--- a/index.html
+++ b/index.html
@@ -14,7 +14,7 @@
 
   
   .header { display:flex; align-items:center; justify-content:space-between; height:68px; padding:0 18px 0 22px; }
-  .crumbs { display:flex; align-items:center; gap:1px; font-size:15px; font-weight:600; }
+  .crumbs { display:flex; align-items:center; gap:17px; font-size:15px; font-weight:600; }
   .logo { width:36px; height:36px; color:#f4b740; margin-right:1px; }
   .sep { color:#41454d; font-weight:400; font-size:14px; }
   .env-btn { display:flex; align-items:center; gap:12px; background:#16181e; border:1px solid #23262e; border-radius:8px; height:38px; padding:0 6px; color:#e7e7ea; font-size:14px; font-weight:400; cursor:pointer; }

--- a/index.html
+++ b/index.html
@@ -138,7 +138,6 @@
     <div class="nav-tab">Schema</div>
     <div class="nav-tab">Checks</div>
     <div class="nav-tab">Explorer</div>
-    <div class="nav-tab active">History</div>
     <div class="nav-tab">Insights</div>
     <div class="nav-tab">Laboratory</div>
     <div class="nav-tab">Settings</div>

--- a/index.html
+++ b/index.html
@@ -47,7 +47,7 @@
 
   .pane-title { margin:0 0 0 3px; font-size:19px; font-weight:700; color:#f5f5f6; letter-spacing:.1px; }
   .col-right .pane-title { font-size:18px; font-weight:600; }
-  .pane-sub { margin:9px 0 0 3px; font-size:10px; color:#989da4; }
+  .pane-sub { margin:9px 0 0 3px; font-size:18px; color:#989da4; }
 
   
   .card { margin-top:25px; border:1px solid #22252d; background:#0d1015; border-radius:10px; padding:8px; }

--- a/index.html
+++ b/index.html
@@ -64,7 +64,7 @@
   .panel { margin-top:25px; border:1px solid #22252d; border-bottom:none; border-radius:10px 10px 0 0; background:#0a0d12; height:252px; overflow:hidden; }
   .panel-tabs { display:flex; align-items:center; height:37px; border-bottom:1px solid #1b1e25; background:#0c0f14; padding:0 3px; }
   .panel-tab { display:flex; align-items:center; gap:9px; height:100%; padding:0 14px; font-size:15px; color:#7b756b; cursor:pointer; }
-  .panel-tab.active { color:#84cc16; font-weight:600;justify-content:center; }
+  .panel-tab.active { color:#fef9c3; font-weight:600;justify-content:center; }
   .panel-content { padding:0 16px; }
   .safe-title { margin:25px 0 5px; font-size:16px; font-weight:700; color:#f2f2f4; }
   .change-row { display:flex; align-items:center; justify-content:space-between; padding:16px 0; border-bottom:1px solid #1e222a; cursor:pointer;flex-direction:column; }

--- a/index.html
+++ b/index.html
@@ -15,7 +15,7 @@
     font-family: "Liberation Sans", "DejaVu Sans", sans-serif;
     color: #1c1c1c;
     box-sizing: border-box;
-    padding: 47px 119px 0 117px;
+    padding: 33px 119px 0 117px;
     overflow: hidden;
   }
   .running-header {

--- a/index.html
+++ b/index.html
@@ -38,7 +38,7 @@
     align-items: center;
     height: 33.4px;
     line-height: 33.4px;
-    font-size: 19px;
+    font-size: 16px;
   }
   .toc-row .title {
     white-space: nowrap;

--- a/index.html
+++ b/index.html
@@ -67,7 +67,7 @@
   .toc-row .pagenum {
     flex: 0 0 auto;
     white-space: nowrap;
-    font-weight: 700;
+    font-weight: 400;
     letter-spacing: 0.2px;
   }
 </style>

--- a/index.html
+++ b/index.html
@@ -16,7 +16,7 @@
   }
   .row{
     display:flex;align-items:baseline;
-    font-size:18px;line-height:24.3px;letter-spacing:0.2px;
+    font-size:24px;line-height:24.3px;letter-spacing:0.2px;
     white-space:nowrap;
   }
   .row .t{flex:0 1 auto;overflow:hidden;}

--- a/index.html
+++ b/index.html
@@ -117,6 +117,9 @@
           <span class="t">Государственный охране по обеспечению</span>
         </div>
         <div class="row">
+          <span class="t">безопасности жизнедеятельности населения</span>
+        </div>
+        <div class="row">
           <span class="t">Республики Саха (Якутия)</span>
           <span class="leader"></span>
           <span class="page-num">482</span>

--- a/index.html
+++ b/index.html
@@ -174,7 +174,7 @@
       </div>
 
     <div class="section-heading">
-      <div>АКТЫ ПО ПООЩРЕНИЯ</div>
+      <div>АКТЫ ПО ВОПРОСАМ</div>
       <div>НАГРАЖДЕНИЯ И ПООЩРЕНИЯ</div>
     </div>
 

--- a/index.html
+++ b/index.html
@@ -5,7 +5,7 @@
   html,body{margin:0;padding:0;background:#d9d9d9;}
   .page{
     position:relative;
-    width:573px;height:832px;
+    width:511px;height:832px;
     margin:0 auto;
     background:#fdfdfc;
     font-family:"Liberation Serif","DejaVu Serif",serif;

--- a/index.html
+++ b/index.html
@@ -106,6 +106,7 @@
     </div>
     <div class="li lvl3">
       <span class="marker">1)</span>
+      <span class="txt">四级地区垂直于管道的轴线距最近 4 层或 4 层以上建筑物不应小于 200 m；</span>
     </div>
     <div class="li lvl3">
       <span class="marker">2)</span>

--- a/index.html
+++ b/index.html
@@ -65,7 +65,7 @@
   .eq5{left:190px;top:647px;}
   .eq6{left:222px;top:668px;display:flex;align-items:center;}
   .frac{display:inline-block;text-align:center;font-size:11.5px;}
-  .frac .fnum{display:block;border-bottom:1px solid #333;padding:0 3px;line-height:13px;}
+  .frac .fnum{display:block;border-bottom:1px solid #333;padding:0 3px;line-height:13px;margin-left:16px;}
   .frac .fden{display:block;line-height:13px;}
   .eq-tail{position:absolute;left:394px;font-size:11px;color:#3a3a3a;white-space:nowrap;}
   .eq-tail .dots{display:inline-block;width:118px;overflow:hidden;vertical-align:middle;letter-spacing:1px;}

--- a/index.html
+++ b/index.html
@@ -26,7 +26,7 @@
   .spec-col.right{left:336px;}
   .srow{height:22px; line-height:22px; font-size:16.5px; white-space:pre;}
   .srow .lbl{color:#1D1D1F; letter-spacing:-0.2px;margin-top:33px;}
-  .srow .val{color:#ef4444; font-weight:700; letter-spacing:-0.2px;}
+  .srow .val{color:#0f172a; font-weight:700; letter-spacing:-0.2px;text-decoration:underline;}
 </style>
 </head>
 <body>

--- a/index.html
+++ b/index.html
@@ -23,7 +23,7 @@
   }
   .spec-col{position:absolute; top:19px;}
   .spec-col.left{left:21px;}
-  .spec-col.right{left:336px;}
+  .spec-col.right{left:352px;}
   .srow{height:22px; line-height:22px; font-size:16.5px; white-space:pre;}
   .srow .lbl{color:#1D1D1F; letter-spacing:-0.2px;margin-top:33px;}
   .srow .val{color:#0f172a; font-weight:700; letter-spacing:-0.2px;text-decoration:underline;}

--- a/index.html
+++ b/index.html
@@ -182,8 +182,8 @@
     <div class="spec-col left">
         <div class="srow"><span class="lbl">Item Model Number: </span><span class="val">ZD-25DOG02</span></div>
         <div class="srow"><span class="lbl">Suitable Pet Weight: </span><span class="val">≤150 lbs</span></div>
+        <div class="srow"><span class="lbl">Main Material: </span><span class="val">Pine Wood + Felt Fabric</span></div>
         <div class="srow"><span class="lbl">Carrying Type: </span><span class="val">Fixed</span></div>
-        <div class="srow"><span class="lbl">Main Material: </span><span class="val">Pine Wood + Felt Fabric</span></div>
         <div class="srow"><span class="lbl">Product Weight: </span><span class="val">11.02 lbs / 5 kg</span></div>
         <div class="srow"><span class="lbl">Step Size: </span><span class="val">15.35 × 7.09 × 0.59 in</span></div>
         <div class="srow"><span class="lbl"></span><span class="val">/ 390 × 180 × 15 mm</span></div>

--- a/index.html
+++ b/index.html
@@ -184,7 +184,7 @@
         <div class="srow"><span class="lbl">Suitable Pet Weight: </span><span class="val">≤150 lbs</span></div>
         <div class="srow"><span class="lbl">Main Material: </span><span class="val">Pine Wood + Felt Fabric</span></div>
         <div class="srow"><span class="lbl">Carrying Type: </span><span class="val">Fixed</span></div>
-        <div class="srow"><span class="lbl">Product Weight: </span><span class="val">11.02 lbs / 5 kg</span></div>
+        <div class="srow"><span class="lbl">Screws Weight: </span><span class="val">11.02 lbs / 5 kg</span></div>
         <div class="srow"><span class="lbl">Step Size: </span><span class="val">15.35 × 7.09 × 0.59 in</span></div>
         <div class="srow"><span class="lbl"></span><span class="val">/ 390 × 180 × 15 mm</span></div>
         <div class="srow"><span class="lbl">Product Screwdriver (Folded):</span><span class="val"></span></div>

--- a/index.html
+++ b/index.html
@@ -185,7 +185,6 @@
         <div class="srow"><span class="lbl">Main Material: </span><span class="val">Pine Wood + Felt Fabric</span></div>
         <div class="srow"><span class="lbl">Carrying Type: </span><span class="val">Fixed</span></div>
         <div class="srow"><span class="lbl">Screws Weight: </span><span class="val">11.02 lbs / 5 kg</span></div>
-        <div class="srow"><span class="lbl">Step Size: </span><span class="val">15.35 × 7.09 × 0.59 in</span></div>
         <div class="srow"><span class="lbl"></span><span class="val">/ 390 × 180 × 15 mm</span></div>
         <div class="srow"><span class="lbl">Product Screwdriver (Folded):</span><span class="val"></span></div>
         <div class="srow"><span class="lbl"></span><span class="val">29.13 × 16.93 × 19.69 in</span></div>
______
DIRECTIONS FOR THIS TASK
Your answer should be a single number: how many lines in the preceding entries contain "padding".

ANSWER BELOW
12